Melissa Therese Then has learned that you never know until you try. Trying things on a whim has lead Then to attend a top music conservatory, perform in Germany, go onstage at the Wick, and even sing before one of the biggest boxing matches in recent history.
“I always underestimate myself because [I’m not] as experienced as my other peers,” she
says.
Indeed, Then didn’t grow up a child prodigy—she has no anecdotes of singing with perfect
pitch as a toddler. Instead, she accidentally discovered her talent in high school when a teacher encouraged her to take vocal lessons.
Born in the Philippines, Then came to the U.S. as an infant when she was adopted. She grew up in Plantation, started playing piano at 6, and moved to Boca Raton in elementary school. She attended North Broward Preparatory School and joined the choir in
high school.
“The teacher came up to me and said, ‘You should think about taking voice lessons,’” she remembers. “I told my mom; she said ‘Oh yeah, right, there’s no way.’”
The teacher convinced her mom otherwise, and so they made the drive from Boca to Tamarac for weekly lessons. It was there she learned that not only did she have a voice, but she excelled in opera.
“It just felt so beautiful and so free,” Then says. “It just took me to a different world.
… In pop songs you sing about love, but here we’re singing about nature, the river, it’s actually appreciating our surroundings. I liked that.”
She continued to blend in with the choir at school—until she was given a solo during a school performance. She belted “Summertime” from “Porgy and Bess,” introducing herself to the world as a singer.
“I’m not going to lie, I actually felt really good and I knew I wasn’t so terrible of a singer,” she says.
When it came time to look at colleges, Then took a chance and auditioned for notable music programs, including the Boston Conservatory at Berklee, where she was accepted. She spent a year there but returned home to Palm Beach Atlantic University to be closer to her family. There, she was chosen to attend the Saarburg Festival in Germany, where she studied the language and performed from town to town.

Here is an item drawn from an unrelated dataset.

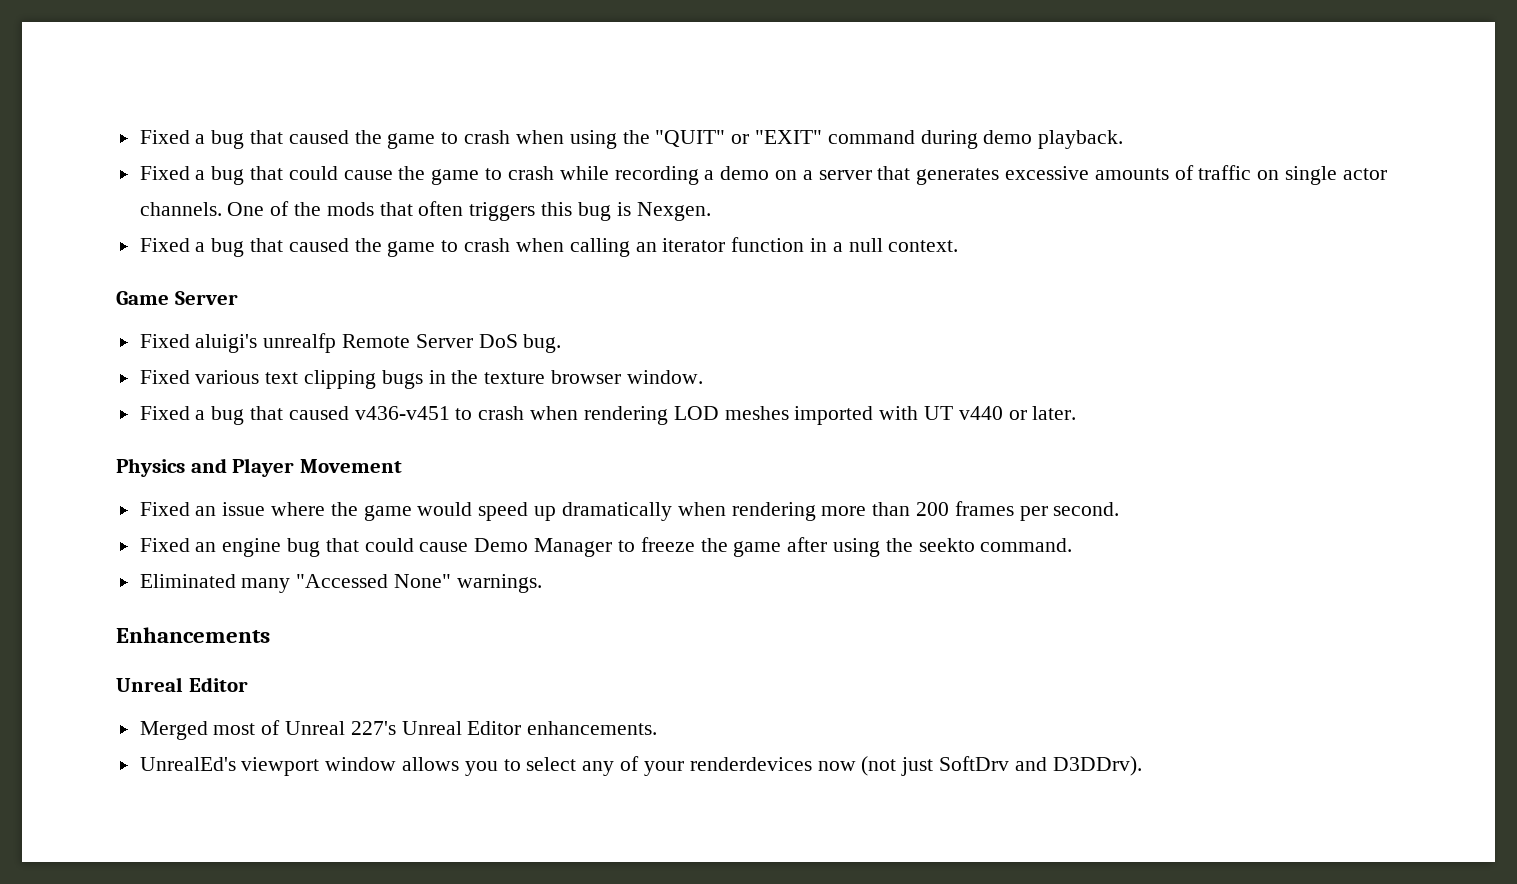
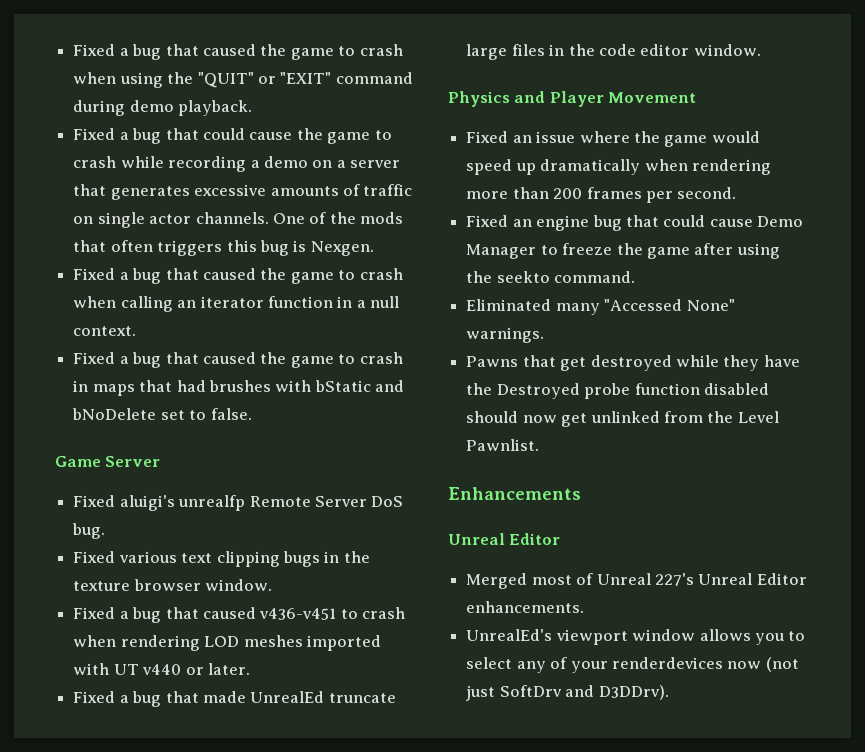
(959, 246) none -> [73,352,403,368] [73,380,405,396] [72,408,252,420] // Fixed a bug that caused the game to crash in maps that had brushes with bStatic and bNoDelete set to false.
(1077, 413) none -> [73,691,396,707] [466,44,761,60] // Fixed a bug that made UnrealEd truncate large files in the code editor window.
(542, 583) none -> [466,355,800,371] [466,383,769,399] [466,411,779,427] [466,439,540,451] // Pawns that get destroyed while they have the Destroyed probe function disabled should now get unlinked from the Level Pawnlist.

After singing at a prayer service before the Manny Pacquiao-Floyd Mayweather fight in 2015, she landed the role of Rosalia in “West Side Story” at the Wick in 2017. She also served as the understudy to the lead female role of Maria.
“I’ve seen the movie 19 times and the Broadway [musical] twice,” she says.
Today, Then teaches performing arts at North Broward Prep, sings at St. Jude Catholic Church every Sunday, and teaches dance classes through the Vixen Army brand, where she says she can “sweat it off and let things go.”